Work task:
Below are some entries. Repeat exactly the lines from the one with "ship to: Drottningstigen" through the one with "deposit: 340.00 -> 670.00", and only those.

Records supplied:
--------

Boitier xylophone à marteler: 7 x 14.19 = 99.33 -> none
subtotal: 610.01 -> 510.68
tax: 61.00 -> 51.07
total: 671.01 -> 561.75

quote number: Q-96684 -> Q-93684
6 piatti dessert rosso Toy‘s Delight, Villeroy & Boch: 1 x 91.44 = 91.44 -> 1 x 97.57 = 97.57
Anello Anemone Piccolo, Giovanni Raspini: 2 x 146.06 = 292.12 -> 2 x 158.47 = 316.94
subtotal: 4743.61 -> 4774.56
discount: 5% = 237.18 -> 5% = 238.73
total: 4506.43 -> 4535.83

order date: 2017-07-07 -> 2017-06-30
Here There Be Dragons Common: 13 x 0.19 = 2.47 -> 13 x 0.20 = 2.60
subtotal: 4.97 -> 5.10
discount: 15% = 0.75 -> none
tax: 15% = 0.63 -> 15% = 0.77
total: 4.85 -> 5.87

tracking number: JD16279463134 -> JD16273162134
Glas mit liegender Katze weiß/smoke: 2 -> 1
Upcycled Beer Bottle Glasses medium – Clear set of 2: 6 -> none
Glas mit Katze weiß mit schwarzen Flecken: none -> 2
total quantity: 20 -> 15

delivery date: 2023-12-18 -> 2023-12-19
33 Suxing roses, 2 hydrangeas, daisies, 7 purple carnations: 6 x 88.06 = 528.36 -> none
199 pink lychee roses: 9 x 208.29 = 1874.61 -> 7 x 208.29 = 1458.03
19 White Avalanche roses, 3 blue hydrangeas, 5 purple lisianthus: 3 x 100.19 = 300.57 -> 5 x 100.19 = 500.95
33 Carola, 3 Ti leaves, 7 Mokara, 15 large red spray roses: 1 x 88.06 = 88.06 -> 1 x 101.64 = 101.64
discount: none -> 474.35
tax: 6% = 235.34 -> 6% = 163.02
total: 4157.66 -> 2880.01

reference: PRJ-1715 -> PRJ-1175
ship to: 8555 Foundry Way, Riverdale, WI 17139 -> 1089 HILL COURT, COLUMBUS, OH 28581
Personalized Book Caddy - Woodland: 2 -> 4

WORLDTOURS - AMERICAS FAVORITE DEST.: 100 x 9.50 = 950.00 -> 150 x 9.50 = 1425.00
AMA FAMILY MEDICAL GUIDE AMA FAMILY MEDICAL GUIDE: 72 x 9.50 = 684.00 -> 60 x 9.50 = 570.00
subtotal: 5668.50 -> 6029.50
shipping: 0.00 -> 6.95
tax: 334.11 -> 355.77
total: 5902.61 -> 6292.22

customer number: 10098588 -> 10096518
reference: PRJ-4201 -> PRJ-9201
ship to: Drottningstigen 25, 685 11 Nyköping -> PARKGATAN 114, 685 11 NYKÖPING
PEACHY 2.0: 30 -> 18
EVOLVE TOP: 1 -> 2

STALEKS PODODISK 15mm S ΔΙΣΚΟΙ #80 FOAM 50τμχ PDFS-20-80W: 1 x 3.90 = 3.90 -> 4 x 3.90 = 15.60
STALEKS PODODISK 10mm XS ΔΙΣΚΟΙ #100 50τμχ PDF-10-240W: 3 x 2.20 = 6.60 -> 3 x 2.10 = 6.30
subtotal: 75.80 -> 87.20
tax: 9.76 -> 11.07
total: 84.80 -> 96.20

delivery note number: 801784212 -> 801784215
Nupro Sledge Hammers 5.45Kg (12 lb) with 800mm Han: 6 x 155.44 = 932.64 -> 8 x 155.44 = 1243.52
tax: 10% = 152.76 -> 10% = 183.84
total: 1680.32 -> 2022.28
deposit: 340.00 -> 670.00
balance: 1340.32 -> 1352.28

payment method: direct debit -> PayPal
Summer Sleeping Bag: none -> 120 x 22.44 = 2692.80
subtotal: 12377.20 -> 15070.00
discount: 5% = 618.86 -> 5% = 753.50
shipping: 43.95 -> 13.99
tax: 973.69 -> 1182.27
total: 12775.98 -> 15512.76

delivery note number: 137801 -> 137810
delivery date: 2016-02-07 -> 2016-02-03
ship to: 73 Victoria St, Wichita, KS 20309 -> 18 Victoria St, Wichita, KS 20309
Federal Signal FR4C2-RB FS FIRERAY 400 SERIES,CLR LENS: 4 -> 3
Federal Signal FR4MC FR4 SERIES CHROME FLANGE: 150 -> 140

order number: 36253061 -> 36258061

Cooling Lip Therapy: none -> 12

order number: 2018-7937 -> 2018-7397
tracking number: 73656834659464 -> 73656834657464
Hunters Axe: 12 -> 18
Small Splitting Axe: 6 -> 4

--------

Result of the task:
ship to: Drottningstigen 25, 685 11 Nyköping -> PARKGATAN 114, 685 11 NYKÖPING
PEACHY 2.0: 30 -> 18
EVOLVE TOP: 1 -> 2

STALEKS PODODISK 15mm S ΔΙΣΚΟΙ #80 FOAM 50τμχ PDFS-20-80W: 1 x 3.90 = 3.90 -> 4 x 3.90 = 15.60
STALEKS PODODISK 10mm XS ΔΙΣΚΟΙ #100 50τμχ PDF-10-240W: 3 x 2.20 = 6.60 -> 3 x 2.10 = 6.30
subtotal: 75.80 -> 87.20
tax: 9.76 -> 11.07
total: 84.80 -> 96.20

delivery note number: 801784212 -> 801784215
Nupro Sledge Hammers 5.45Kg (12 lb) with 800mm Han: 6 x 155.44 = 932.64 -> 8 x 155.44 = 1243.52
tax: 10% = 152.76 -> 10% = 183.84
total: 1680.32 -> 2022.28
deposit: 340.00 -> 670.00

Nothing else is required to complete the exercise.